Some years ago, William Harmon published the 100 most-anthologized poems and updated the list in 1998: The Classic Hundred Poems: All-Time Favorites (Columbia University Press, $17.50 paperback). The audiotape ($29.95), CD ($39.95), and CD-ROM ($175, multimedia) versions were issued the same year and are still available. There are 17 readers – actors, an editor, poets (including James Merrill, Rita Dove, and Paul Muldoon) – whose readings are simply superb.

Poets' voices

Finally, Caedmon (a division of HarperCollins) offers a collection of audio recordings – most digitally remastered – of poets reading their works.

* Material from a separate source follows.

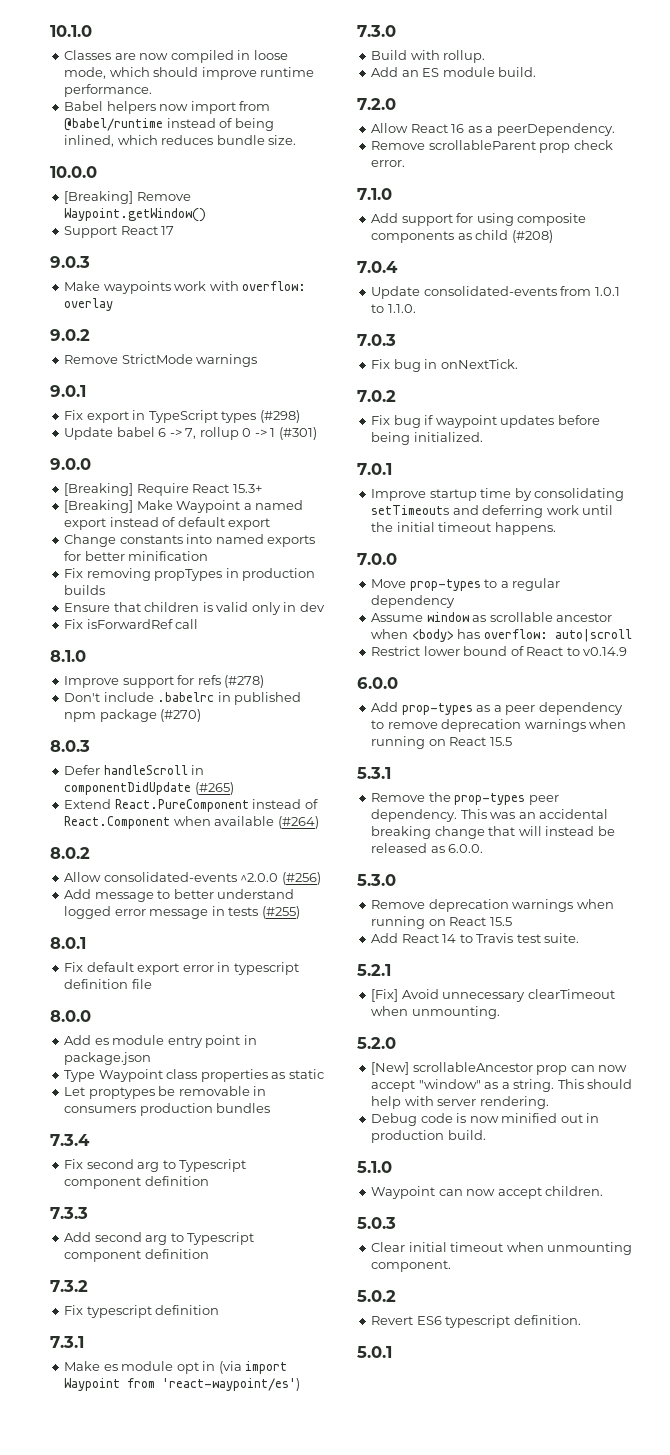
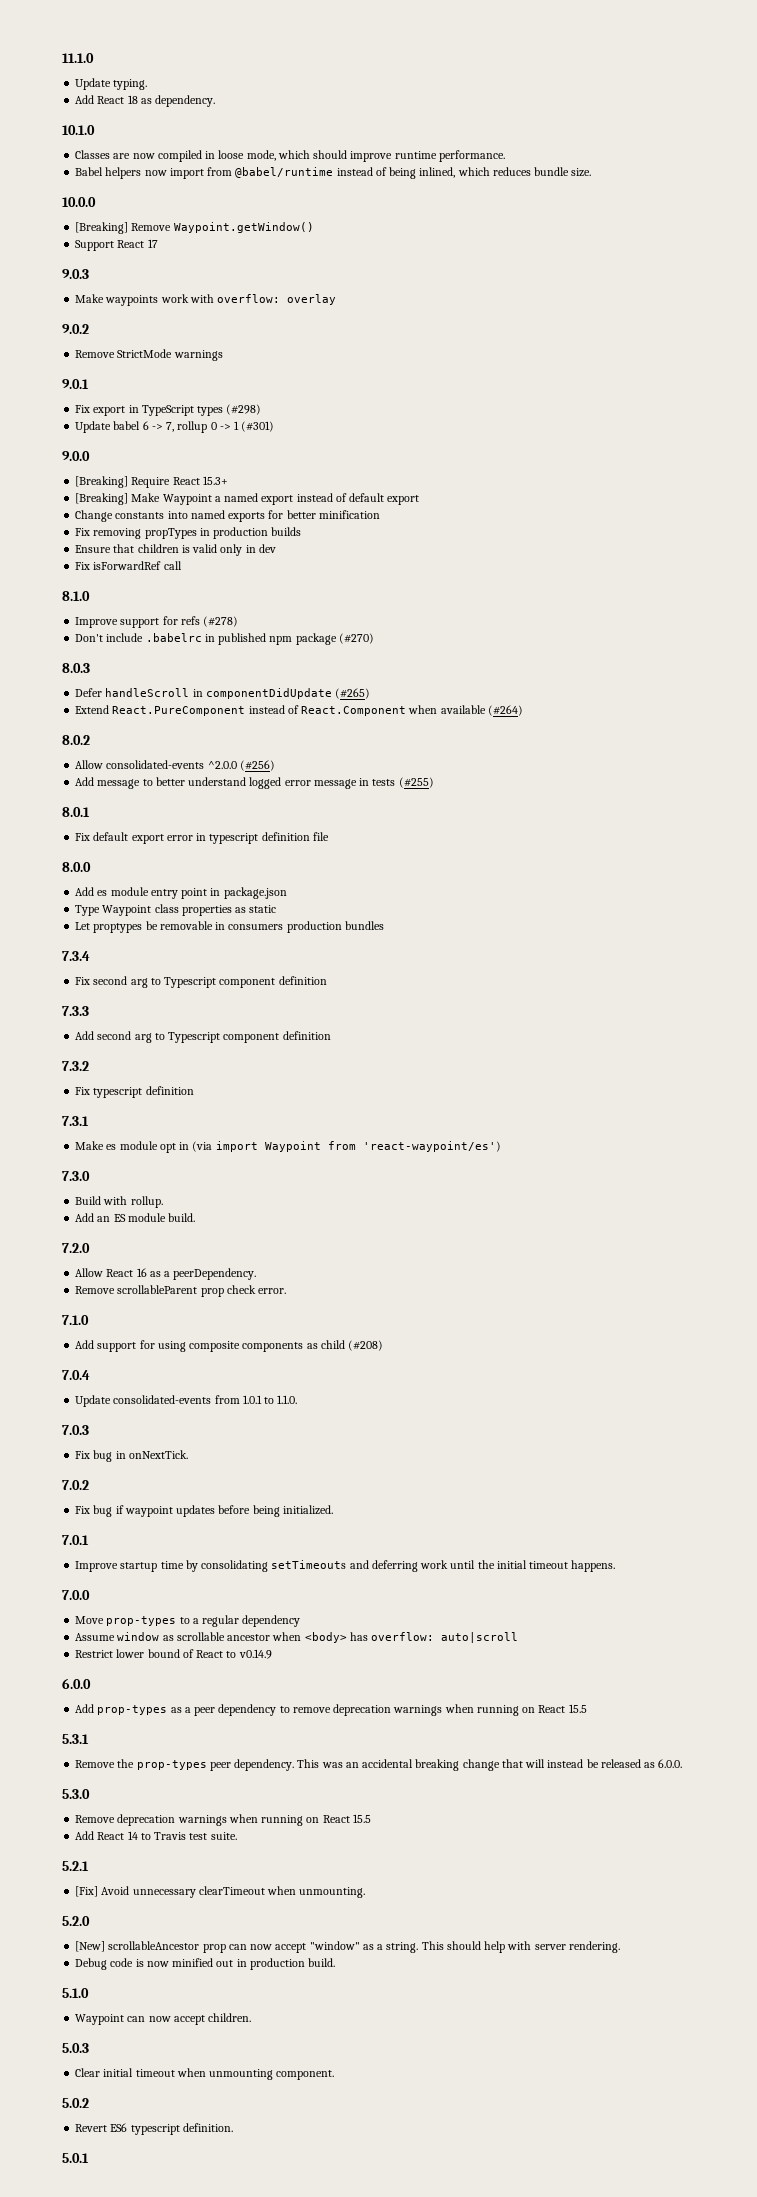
+ 11.1.0
+ Update typing.
+ Add React 18 as dependency.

The Frost readings, as one example, fill two audiocassettes and play for 100 minutes. For fans of the individual poets included in this series, this is definitely the way to go.

Tom Mayo, an associate professor of law at Southern Methodist University, teaches "Law, Literature & Medicine" at the law school and at the University of Texas Southwestern Medical School at Dallas.